== What the task requires ==
Transcribe every record as it stands and set the images aside.

BEGIN

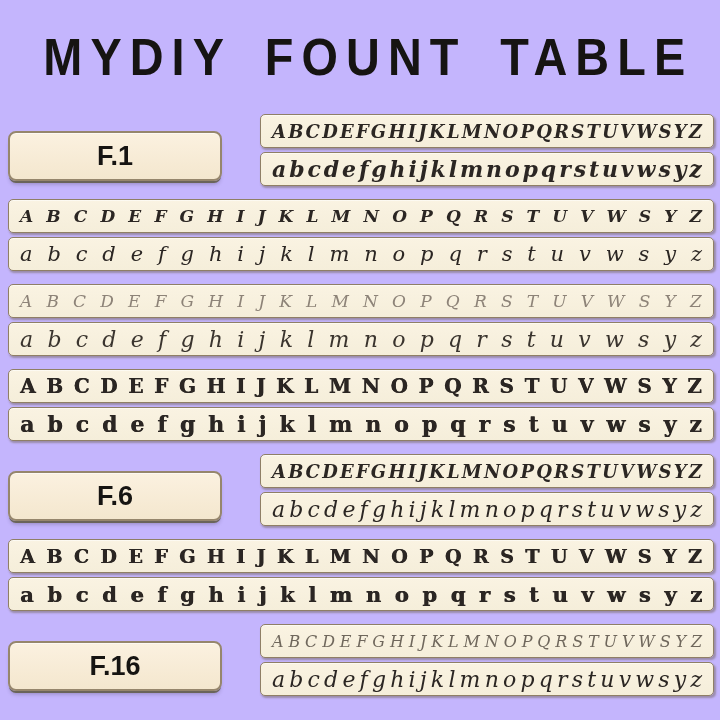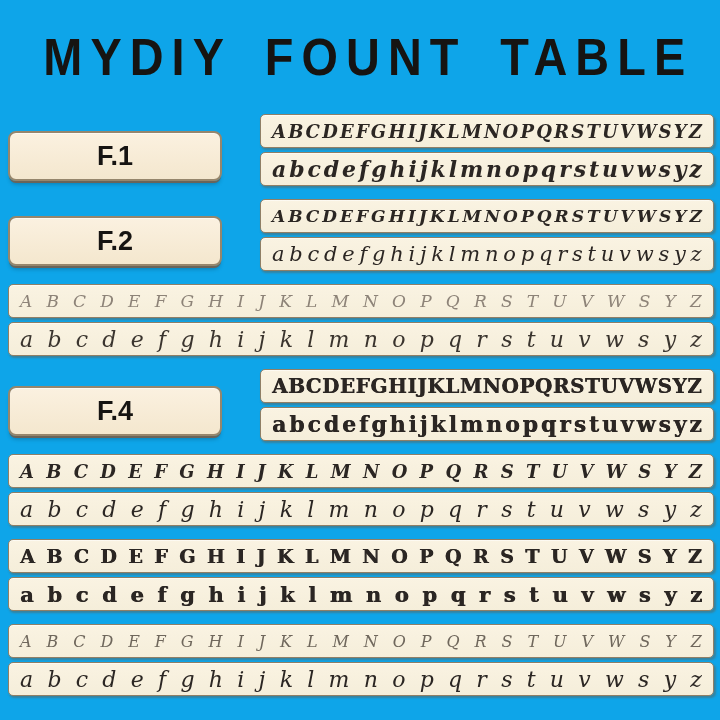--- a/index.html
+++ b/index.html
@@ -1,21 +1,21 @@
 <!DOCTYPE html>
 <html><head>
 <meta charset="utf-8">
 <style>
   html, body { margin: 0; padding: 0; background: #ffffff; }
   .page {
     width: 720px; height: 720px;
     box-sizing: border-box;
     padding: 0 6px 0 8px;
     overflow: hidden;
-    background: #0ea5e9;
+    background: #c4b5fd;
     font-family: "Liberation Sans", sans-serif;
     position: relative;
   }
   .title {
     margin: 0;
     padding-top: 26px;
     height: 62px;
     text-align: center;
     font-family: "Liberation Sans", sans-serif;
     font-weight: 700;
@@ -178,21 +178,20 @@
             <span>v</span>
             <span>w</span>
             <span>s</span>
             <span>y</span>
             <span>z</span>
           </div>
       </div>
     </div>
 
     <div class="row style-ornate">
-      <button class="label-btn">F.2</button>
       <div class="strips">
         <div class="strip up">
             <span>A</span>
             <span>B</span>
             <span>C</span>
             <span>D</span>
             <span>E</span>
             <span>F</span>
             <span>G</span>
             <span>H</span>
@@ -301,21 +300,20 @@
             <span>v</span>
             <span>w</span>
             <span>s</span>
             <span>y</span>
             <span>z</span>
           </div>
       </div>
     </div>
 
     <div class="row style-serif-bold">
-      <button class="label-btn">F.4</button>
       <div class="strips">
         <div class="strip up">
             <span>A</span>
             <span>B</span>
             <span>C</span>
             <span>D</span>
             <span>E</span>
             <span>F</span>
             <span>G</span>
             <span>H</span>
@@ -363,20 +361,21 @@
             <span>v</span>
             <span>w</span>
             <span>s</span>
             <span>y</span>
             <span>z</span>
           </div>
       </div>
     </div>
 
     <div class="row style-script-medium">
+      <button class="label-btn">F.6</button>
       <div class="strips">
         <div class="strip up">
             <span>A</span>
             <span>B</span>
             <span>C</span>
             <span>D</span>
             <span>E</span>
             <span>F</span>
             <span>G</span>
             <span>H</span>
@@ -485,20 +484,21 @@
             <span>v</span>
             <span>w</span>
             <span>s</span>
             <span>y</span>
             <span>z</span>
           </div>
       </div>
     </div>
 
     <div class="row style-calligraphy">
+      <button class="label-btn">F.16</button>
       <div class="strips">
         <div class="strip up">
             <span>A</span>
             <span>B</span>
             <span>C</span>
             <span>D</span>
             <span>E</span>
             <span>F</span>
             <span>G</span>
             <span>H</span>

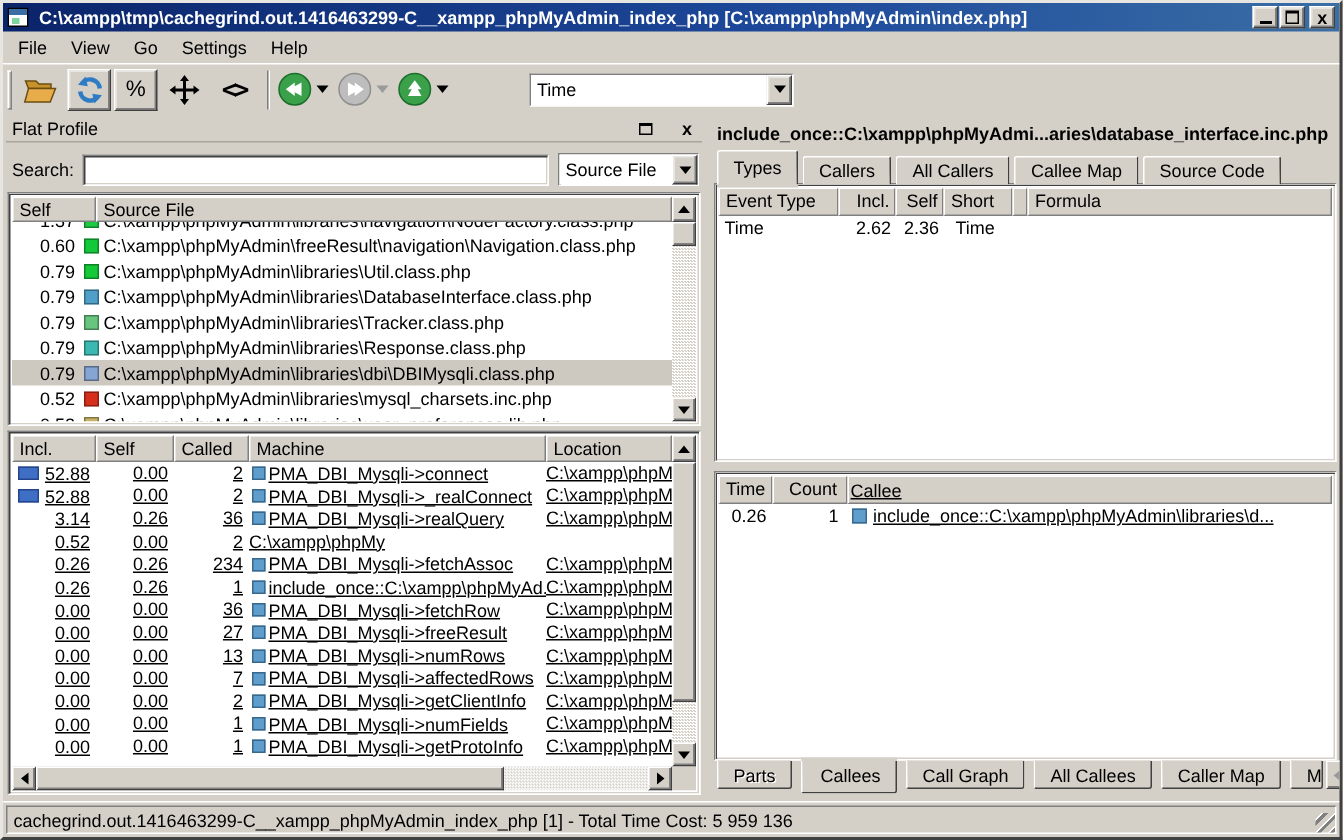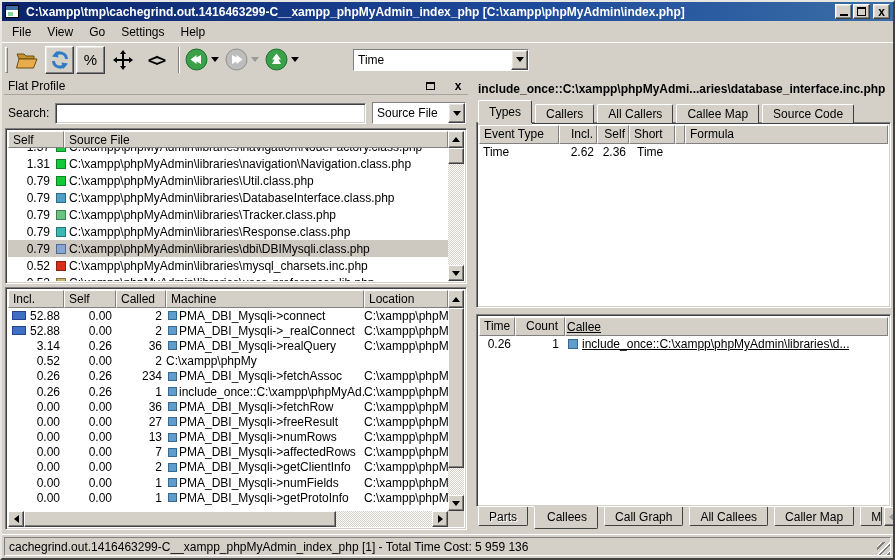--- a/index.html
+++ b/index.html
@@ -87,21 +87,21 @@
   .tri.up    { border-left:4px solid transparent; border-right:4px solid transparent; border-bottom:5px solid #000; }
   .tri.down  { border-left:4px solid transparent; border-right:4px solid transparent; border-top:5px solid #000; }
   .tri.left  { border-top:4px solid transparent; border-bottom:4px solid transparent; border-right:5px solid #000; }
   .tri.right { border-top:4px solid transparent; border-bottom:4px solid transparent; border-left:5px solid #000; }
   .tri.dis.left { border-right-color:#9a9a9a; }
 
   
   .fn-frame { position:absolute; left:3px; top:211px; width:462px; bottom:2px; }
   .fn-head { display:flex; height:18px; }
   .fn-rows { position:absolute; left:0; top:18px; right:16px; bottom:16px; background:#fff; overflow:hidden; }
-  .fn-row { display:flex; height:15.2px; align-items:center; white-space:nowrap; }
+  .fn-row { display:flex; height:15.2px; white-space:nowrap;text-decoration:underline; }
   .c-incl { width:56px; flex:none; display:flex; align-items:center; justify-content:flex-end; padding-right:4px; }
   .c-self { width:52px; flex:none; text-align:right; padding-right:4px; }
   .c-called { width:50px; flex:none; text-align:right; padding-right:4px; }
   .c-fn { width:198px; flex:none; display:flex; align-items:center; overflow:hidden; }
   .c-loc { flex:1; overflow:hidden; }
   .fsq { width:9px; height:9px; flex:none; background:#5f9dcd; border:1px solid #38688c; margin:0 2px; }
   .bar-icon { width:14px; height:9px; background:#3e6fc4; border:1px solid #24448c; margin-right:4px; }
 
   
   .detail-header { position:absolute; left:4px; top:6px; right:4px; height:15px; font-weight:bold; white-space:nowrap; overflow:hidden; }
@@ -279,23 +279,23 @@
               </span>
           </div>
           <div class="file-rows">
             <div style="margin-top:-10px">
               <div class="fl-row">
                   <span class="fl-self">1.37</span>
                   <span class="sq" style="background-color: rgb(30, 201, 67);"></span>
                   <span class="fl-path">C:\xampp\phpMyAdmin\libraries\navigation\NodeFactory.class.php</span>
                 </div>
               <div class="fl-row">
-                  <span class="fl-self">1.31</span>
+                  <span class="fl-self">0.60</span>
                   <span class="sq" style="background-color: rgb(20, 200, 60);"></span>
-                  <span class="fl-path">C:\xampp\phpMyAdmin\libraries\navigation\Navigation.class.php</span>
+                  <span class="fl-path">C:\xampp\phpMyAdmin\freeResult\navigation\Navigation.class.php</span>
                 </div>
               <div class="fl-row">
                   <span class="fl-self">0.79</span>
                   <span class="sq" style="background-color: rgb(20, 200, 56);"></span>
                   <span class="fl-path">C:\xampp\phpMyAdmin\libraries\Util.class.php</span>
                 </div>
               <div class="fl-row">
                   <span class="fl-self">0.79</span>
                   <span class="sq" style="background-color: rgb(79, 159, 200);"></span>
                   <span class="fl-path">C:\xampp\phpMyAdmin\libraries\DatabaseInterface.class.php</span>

END

== Task response ==
--- a/index.html
+++ b/index.html
@@ -1,21 +1,21 @@
 <!DOCTYPE html>
 <html><head>
 <meta charset="utf-8">
 <style>
   html, body { margin: 0; padding: 0; background: #ffffff; }
   .page {
     width: 720px; height: 720px;
     box-sizing: border-box;
     padding: 0 6px 0 8px;
     overflow: hidden;
-    background: #0ea5e9;
+    background: #c4b5fd;
     font-family: "Liberation Sans", sans-serif;
     position: relative;
   }
   .title {
     margin: 0;
     padding-top: 26px;
     height: 62px;
     text-align: center;
     font-family: "Liberation Sans", sans-serif;
     font-weight: 700;
@@ -178,21 +178,20 @@
             <span>v</span>
             <span>w</span>
             <span>s</span>
             <span>y</span>
             <span>z</span>
           </div>
       </div>
     </div>
 
     <div class="row style-ornate">
-      <button class="label-btn">F.2</button>
       <div class="strips">
         <div class="strip up">
             <span>A</span>
             <span>B</span>
             <span>C</span>
             <span>D</span>
             <span>E</span>
             <span>F</span>
             <span>G</span>
             <span>H</span>
@@ -301,21 +300,20 @@
             <span>v</span>
             <span>w</span>
             <span>s</span>
             <span>y</span>
             <span>z</span>
           </div>
       </div>
     </div>
 
     <div class="row style-serif-bold">
-      <button class="label-btn">F.4</button>
       <div class="strips">
         <div class="strip up">
             <span>A</span>
             <span>B</span>
             <span>C</span>
             <span>D</span>
             <span>E</span>
             <span>F</span>
             <span>G</span>
             <span>H</span>
@@ -363,20 +361,21 @@
             <span>v</span>
             <span>w</span>
             <span>s</span>
             <span>y</span>
             <span>z</span>
           </div>
       </div>
     </div>
 
     <div class="row style-script-medium">
+      <button class="label-btn">F.6</button>
       <div class="strips">
         <div class="strip up">
             <span>A</span>
             <span>B</span>
             <span>C</span>
             <span>D</span>
             <span>E</span>
             <span>F</span>
             <span>G</span>
             <span>H</span>
@@ -485,20 +484,21 @@
             <span>v</span>
             <span>w</span>
             <span>s</span>
             <span>y</span>
             <span>z</span>
           </div>
       </div>
     </div>
 
     <div class="row style-calligraphy">
+      <button class="label-btn">F.16</button>
       <div class="strips">
         <div class="strip up">
             <span>A</span>
             <span>B</span>
             <span>C</span>
             <span>D</span>
             <span>E</span>
             <span>F</span>
             <span>G</span>
             <span>H</span>

--- a/index.html
+++ b/index.html
@@ -87,21 +87,21 @@
   .tri.up    { border-left:4px solid transparent; border-right:4px solid transparent; border-bottom:5px solid #000; }
   .tri.down  { border-left:4px solid transparent; border-right:4px solid transparent; border-top:5px solid #000; }
   .tri.left  { border-top:4px solid transparent; border-bottom:4px solid transparent; border-right:5px solid #000; }
   .tri.right { border-top:4px solid transparent; border-bottom:4px solid transparent; border-left:5px solid #000; }
   .tri.dis.left { border-right-color:#9a9a9a; }
 
   
   .fn-frame { position:absolute; left:3px; top:211px; width:462px; bottom:2px; }
   .fn-head { display:flex; height:18px; }
   .fn-rows { position:absolute; left:0; top:18px; right:16px; bottom:16px; background:#fff; overflow:hidden; }
-  .fn-row { display:flex; height:15.2px; align-items:center; white-space:nowrap; }
+  .fn-row { display:flex; height:15.2px; white-space:nowrap;text-decoration:underline; }
   .c-incl { width:56px; flex:none; display:flex; align-items:center; justify-content:flex-end; padding-right:4px; }
   .c-self { width:52px; flex:none; text-align:right; padding-right:4px; }
   .c-called { width:50px; flex:none; text-align:right; padding-right:4px; }
   .c-fn { width:198px; flex:none; display:flex; align-items:center; overflow:hidden; }
   .c-loc { flex:1; overflow:hidden; }
   .fsq { width:9px; height:9px; flex:none; background:#5f9dcd; border:1px solid #38688c; margin:0 2px; }
   .bar-icon { width:14px; height:9px; background:#3e6fc4; border:1px solid #24448c; margin-right:4px; }
 
   
   .detail-header { position:absolute; left:4px; top:6px; right:4px; height:15px; font-weight:bold; white-space:nowrap; overflow:hidden; }
@@ -279,23 +279,23 @@
               </span>
           </div>
           <div class="file-rows">
             <div style="margin-top:-10px">
               <div class="fl-row">
                   <span class="fl-self">1.37</span>
                   <span class="sq" style="background-color: rgb(30, 201, 67);"></span>
                   <span class="fl-path">C:\xampp\phpMyAdmin\libraries\navigation\NodeFactory.class.php</span>
                 </div>
               <div class="fl-row">
-                  <span class="fl-self">1.31</span>
+                  <span class="fl-self">0.60</span>
                   <span class="sq" style="background-color: rgb(20, 200, 60);"></span>
-                  <span class="fl-path">C:\xampp\phpMyAdmin\libraries\navigation\Navigation.class.php</span>
+                  <span class="fl-path">C:\xampp\phpMyAdmin\freeResult\navigation\Navigation.class.php</span>
                 </div>
               <div class="fl-row">
                   <span class="fl-self">0.79</span>
                   <span class="sq" style="background-color: rgb(20, 200, 56);"></span>
                   <span class="fl-path">C:\xampp\phpMyAdmin\libraries\Util.class.php</span>
                 </div>
               <div class="fl-row">
                   <span class="fl-self">0.79</span>
                   <span class="sq" style="background-color: rgb(79, 159, 200);"></span>
                   <span class="fl-path">C:\xampp\phpMyAdmin\libraries\DatabaseInterface.class.php</span>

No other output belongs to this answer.